* [Task directions]: Your task is to copy every line of the entries that contains "Dávid".

* [Input material]:
--------------------

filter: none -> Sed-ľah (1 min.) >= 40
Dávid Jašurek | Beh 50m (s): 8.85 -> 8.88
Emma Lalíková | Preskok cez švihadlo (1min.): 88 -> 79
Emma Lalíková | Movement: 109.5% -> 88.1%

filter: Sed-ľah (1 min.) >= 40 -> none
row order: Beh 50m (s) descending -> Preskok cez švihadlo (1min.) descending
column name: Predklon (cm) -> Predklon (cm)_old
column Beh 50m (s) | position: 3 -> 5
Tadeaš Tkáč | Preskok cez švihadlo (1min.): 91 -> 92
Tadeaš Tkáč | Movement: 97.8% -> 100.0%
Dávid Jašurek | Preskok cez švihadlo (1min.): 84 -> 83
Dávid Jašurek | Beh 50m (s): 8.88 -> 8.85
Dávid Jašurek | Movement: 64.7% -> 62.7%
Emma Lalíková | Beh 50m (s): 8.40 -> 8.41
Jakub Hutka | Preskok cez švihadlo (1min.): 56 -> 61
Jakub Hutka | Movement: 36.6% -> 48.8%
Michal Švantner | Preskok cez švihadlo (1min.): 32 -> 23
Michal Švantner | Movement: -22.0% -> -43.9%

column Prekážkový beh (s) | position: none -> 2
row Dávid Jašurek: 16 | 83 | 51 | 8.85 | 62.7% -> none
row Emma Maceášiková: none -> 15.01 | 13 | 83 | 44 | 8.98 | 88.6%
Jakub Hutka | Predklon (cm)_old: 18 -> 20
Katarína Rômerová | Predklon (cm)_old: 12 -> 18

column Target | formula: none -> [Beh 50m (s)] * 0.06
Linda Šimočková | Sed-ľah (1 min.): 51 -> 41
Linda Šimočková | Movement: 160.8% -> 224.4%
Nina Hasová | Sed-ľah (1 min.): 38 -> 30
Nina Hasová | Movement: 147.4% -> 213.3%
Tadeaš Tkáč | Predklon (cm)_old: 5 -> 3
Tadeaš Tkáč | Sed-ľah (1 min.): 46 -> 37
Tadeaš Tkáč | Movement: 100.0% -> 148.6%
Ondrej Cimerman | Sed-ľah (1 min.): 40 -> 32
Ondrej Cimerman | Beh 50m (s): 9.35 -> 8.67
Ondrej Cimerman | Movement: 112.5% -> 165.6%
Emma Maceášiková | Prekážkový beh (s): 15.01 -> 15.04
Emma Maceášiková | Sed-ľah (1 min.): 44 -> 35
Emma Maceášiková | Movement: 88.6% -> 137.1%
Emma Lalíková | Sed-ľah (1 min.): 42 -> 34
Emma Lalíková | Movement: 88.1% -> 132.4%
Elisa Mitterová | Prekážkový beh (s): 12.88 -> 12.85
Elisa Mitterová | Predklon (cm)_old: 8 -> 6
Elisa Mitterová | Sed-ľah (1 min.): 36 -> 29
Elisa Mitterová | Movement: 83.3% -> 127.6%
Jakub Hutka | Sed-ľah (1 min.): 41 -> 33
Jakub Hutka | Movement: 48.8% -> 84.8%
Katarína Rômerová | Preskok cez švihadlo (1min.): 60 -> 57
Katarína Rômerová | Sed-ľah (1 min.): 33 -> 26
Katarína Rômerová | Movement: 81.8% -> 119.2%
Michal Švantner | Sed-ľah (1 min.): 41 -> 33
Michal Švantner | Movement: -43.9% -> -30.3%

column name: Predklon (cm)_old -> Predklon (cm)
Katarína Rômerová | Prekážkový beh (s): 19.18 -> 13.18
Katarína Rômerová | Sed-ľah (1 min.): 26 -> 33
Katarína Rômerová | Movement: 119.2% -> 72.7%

--------------------

* [Your response]:
Dávid Jašurek | Beh 50m (s): 8.85 -> 8.88
Dávid Jašurek | Preskok cez švihadlo (1min.): 84 -> 83
Dávid Jašurek | Beh 50m (s): 8.88 -> 8.85
Dávid Jašurek | Movement: 64.7% -> 62.7%
row Dávid Jašurek: 16 | 83 | 51 | 8.85 | 62.7% -> none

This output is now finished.